You can be a Clarity Hospice Volunteer

Hospice volunteers are dedicated to providing ears for listening, hands for holding, and comfort to people with life-limiting illnesses.

To be a hospice volunteer, you must possess the personal qualities of a positive approach to life, maturity, empathy, flexibility, a sense of humor, willingness to help others, and an enjoyment of being with them. A volunteer should also show the ability and willingness to work as a team member.

Volunteer Services

Hospice volunteers are men and women of all ages and backgrounds who are interested in working in a variety of roles to help fulfill the hospice mission.

Doctor’s Hospice recruits, trains, and assigns compatible volunteers to provide patients with a variety of services, including visiting, reading, correspondence, and reminiscing.

The hospice volunteer may provide companionship to the patient and family, relieve the caregiver for short periods of time, assist with errands, make deliveries and perform other needed services.

Why Hospice?

Hospice is an approach to health care that is designed to support the physical, emotional, and spiritual needs of someone with a life-limiting illness or condition.

Hospice care provides compassionate care and support for those in the last stage of life so they may live their life as fully and comfortably as possible.

Hospice affirms life and regards its end as a normal process. It doesn’t speed the
process, nor is its purpose to delay death.

The goal of hospice is to allow the dying process to unfold with a minimum of discomfort and to maintain the patient’s dignity and quality of life until the end.

What Does a Volunteer Do?

The roles a volunteer can play are varied, but most fall into one of two major categories:

  1. those who are directly involved with the patient and their family, and
  2. those who indirectly support the patient by providing services directly to the hospice.

While all of us have the innate ability to provide compassionate care to a loved one who is dying, our lack of confidence in our care-giving abilities, along with the fears associated with confronting death in such an intimate way, interferes with our instincts to serve.

This is where hospice volunteer training is instrumental in preparing a prospective volunteer to serve the dying and their families.

Are There Any Restrictions?

Generally, if you have had a significant loss in your life­­–perhaps a spouse, sibling, or parent– the hospice will carefully assess your readiness to serve as a volunteer. If you are still grieving that loss, it can interfere with your ability to serve others who are dying. Most hospices will recommend that you wait six months to a year before volunteering. Most hospice volunteer applicants are now required to permit the hospice to do a criminal background check before accepting them into their training program. Each state has their own requirements.

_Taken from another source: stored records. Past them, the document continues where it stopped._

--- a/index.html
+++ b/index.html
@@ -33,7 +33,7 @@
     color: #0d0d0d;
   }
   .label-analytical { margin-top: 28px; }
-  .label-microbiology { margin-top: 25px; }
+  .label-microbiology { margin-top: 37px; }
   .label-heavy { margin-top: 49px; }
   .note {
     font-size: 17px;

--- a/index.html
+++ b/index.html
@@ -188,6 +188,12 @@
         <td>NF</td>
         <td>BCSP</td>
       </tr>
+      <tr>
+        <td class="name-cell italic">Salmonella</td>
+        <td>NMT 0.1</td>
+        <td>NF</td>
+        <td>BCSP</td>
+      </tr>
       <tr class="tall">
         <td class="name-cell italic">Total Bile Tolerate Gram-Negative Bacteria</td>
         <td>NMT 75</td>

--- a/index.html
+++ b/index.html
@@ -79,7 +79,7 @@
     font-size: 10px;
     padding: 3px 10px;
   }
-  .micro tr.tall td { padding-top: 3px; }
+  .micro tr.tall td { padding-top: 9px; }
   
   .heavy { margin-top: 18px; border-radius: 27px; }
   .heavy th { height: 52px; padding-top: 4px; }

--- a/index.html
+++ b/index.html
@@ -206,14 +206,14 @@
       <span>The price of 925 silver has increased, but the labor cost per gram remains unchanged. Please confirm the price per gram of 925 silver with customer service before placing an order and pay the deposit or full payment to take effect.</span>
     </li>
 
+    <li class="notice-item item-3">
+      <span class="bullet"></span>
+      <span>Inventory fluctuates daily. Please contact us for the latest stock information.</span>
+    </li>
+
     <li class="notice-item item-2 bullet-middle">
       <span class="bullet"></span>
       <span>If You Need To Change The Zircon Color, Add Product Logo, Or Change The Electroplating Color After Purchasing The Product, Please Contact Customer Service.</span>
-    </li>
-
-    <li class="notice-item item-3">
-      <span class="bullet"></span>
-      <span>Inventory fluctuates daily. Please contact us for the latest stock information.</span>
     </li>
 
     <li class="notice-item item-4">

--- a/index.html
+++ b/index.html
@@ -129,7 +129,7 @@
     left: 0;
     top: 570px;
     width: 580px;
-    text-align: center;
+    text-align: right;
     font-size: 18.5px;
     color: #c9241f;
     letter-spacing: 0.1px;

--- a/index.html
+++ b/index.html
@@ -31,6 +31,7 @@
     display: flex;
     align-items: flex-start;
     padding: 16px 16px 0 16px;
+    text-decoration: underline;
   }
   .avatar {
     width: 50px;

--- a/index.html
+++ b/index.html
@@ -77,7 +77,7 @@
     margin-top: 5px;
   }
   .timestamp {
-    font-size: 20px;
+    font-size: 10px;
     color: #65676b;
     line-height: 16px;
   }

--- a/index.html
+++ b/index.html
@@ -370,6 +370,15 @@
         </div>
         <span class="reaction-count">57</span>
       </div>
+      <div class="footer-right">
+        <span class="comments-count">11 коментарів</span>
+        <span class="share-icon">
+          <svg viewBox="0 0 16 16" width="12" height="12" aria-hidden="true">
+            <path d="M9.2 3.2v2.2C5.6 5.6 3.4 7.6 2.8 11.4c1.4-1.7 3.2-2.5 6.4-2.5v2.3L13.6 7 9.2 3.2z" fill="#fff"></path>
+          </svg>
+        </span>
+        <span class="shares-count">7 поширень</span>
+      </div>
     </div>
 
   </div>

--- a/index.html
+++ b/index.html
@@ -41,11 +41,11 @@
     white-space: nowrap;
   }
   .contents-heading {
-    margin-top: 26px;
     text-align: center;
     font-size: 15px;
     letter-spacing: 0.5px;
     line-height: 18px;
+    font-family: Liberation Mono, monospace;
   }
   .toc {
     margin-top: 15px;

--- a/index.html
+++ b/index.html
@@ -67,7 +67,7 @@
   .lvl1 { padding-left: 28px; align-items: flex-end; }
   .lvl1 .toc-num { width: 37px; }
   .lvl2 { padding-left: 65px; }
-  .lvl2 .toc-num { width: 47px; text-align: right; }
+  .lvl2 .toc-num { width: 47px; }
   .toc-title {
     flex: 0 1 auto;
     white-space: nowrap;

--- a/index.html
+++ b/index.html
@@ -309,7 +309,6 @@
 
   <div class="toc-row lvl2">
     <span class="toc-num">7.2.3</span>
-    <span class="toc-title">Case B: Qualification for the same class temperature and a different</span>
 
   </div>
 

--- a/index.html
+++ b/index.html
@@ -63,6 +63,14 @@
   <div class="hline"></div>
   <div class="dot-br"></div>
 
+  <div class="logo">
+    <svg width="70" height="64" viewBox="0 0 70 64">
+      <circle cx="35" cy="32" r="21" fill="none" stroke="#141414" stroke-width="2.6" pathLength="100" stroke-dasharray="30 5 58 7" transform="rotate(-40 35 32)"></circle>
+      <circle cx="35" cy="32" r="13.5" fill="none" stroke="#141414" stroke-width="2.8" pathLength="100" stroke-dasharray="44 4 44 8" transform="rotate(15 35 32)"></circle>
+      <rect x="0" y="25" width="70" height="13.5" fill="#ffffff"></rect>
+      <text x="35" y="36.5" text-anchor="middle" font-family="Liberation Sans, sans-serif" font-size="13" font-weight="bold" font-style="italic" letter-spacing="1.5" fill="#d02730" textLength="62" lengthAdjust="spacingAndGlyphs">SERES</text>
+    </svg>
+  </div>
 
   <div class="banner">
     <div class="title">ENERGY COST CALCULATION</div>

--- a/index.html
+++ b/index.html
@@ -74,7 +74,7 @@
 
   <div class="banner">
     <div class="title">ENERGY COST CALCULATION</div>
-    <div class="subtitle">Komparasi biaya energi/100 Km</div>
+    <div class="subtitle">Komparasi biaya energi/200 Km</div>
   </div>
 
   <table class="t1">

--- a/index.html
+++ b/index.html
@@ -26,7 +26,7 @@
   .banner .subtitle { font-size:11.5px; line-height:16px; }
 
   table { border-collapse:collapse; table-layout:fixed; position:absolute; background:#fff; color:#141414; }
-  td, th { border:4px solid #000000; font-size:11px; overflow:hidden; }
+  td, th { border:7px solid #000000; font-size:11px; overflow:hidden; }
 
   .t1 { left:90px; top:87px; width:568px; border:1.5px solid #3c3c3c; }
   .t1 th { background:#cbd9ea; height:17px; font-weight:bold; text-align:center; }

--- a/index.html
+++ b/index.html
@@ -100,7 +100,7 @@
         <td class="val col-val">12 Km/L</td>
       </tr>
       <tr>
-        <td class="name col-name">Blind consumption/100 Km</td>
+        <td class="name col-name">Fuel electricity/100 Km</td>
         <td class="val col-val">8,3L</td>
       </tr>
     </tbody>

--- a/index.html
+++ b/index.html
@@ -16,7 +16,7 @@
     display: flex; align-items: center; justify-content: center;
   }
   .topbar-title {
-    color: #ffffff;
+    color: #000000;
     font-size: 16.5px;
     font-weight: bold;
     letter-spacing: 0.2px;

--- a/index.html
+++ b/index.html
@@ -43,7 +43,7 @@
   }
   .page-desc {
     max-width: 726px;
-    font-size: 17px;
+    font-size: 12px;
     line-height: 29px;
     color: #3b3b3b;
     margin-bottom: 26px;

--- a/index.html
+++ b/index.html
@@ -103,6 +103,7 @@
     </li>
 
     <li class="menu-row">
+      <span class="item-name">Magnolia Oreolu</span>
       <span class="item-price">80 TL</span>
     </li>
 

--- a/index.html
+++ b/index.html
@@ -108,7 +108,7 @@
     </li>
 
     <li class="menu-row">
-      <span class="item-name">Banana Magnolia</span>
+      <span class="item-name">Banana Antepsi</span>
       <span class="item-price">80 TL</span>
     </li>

Why Do You Use Volunteers?

Most hospices are paid through Medicare. Medicare law states that in order to receive payment for services rendered, a hospice must meet the requirement to maintain a volunteer staff “to provide administrative or direct patient care in an amount that, at a minimum, equals 5 percent of the total patient care hours of all paid hospice employees and contract staff.” Hospice volunteers come from a wide variety of cultural backgrounds and professions. This diversity of life experience increases the likelihood that a hospice will be able to provide volunteers that will be compatible with a broad spectrum of individual needs. Volunteers are most often perceived by hospice patients as just ordinary people from the community. As a result, volunteers are able to help normalize the experience for the patients and their families.